This article from the UK gives a decent brush of the North Korean predicament as it stands. This is important to me not just because any war on the Korean peninsula will involve America, but because of the potential to see a bona-fide madman at work in my lifetime. If Kim Jong-un had the war machine that Hitler had in the late 1930’s he would have already moved, but despite his inability to be a legitimate global power he, like his father, seems to be largely unconcerned with victory or defeat but more about gaining his own version of respect. This is philosophical struggle as much as any other kind.
This is an opinion piece by Bill O’Reilly, of FoxNews fame, about the ratings competition between two season finales that aired on Easter. The History Channel’s wrap up of “The Bible” series went head to head with the season ending episode of AMC’s “The Walking Dead”. O’Reilly does a good job here of interjecting his own wit and pointing out a couple of points of cultural commentary.
Moderate David Brooks is a columnist for the New York Times and this piece is an angle in the Gay Marriage debate that I hadn’t seen. I don’t know where Brooks’ ethical allegiances lie, but I’m profoundly impressed by his process here. This is worth the price of admission this week by itself. I’d encourage you, as nearly always, don’t just read his point, read how and why he got there.
Blogger / Author Seth Godin talks in this brief rumination about the danger is perpetually looking for something “new”. He makes the wise point that many of us are apt to lose sight of the essence of a thing in favor of the peripheral, and even disconnected, aspects of it.
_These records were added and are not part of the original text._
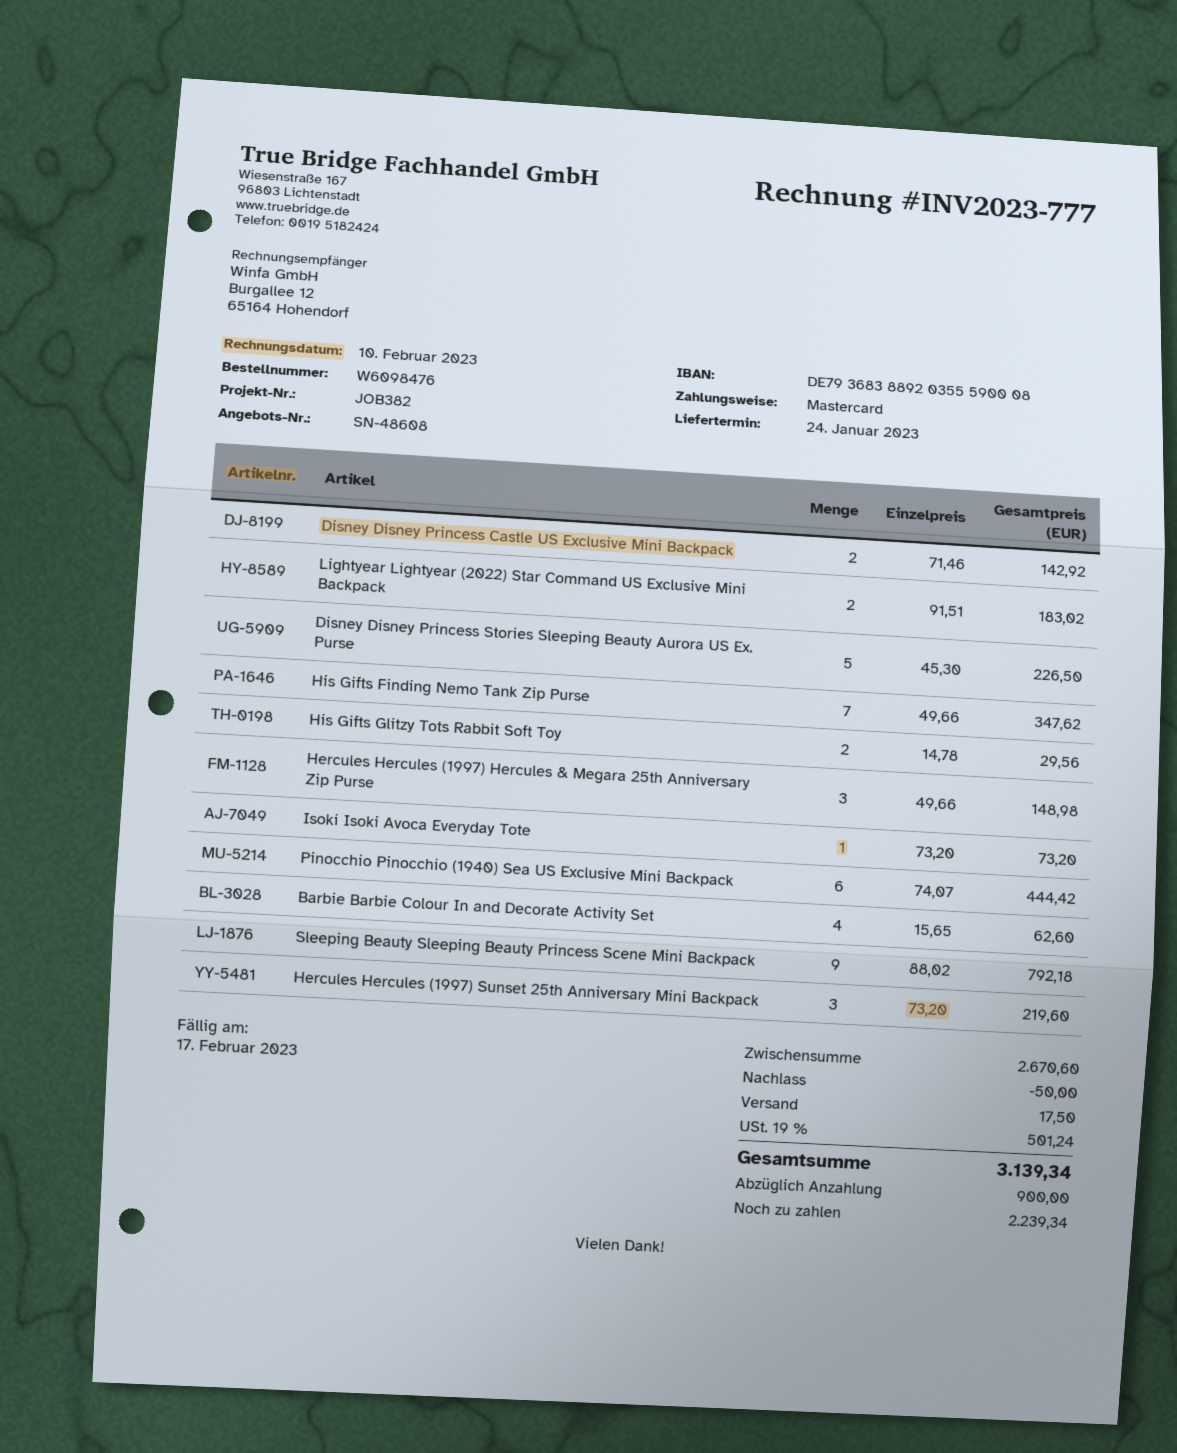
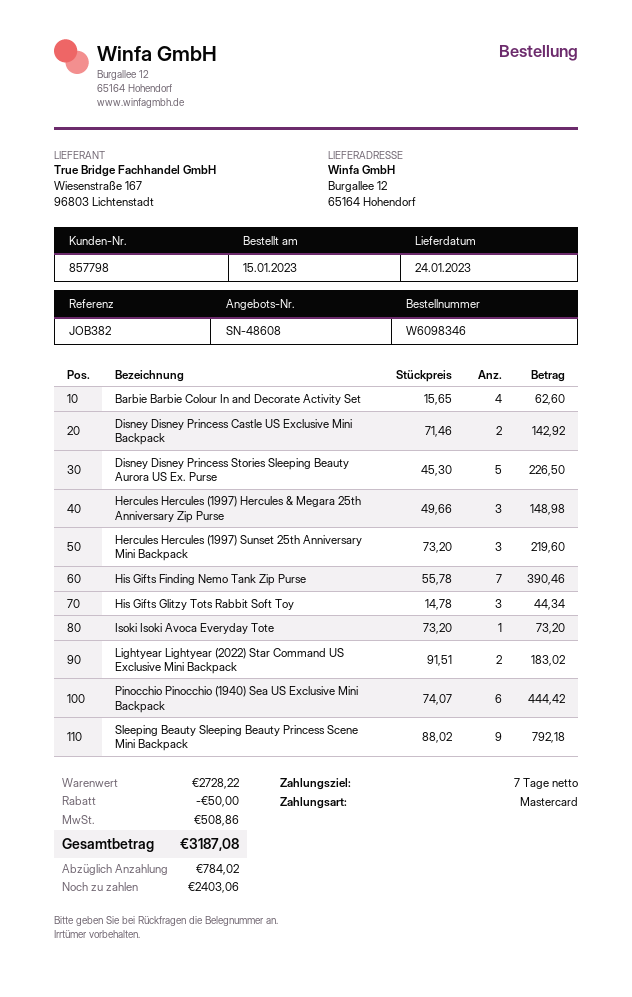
order number: W6098476 -> W6098346
His Gifts Finding Nemo Tank Zip Purse: 7 x 49.66 = 347.62 -> 7 x 55.78 = 390.46
His Gifts Glitzy Tots Rabbit Soft Toy: 2 x 14.78 = 29.56 -> 3 x 14.78 = 44.34
subtotal: 2670.60 -> 2728.22
shipping: 17.50 -> none
tax: 501.24 -> 508.86
total: 3139.34 -> 3187.08
deposit: 900.00 -> 784.02
balance: 2239.34 -> 2403.06

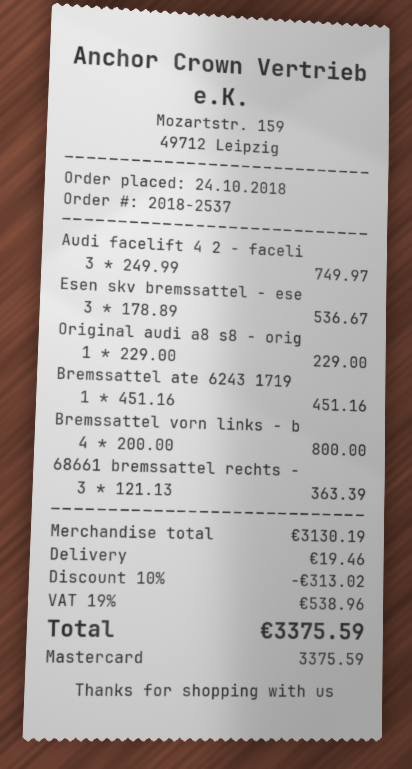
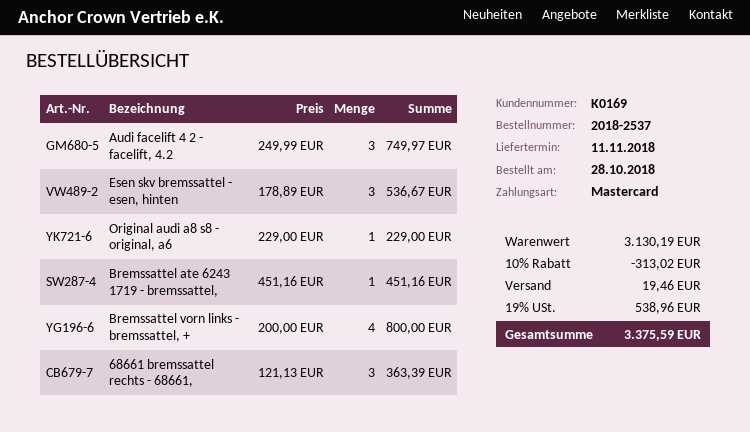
order date: 2018-10-24 -> 2018-10-28

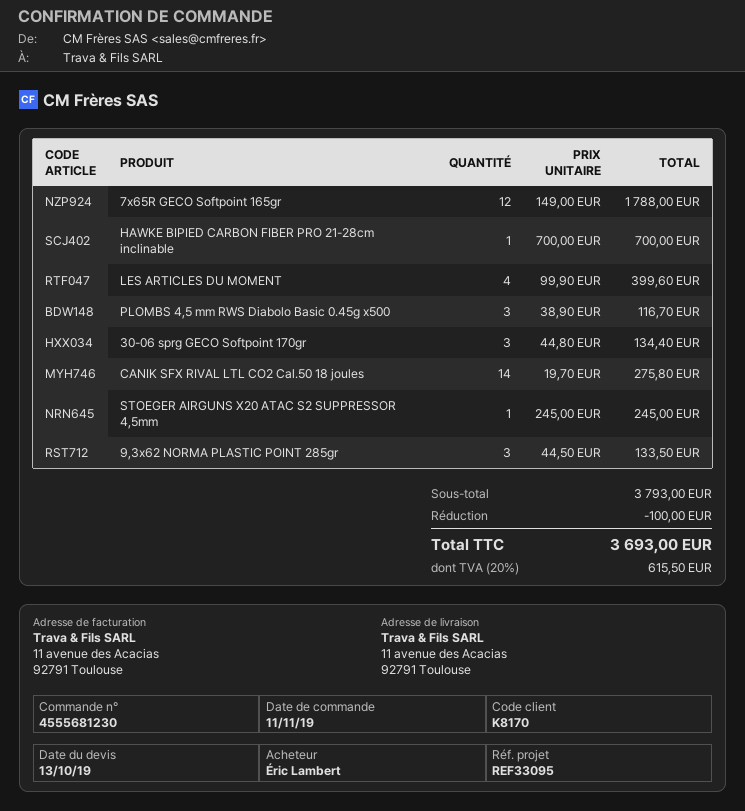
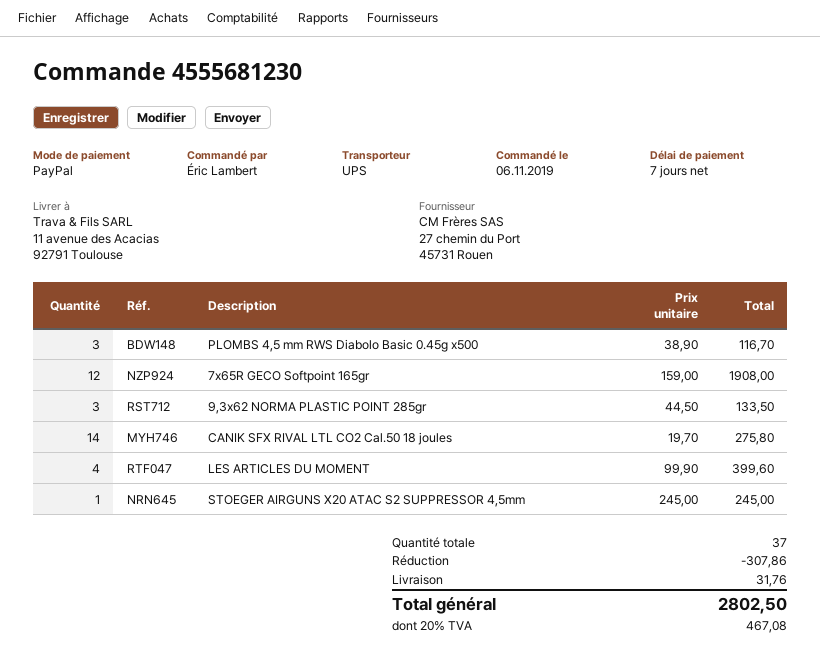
order date: 2019-11-11 -> 2019-11-06
7x65R GECO Softpoint 165gr: 12 x 149.00 = 1788.00 -> 12 x 159.00 = 1908.00
HAWKE BIPIED CARBON FIBER PRO 21-28cm inclinable: 1 x 700.00 = 700.00 -> none
30-06 sprg GECO Softpoint 170gr: 3 x 44.80 = 134.40 -> none
discount: 100.00 -> 307.86
shipping: none -> 31.76
tax: 20% = 615.50 -> 20% = 467.08
total: 3693.00 -> 2802.50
This video is a small part of a larger interview with New Testament theologian and pastor NT Wright. I’ve grown quite fond of Wright over the last year and this video is a decent entry into hearing how he thinks and processes information. This clip is about reading the Bible and how he suggests we should engage the Scriptures. The last half is an explanation of the liturgical practices and what they actually are supposed to mean (Wright is Anglican by denominational stripe, and therefore is in a liturgical tradition). I’d encourage anyone to read, listen to, or watch NT Wright. He’ll force you to think and pay attention.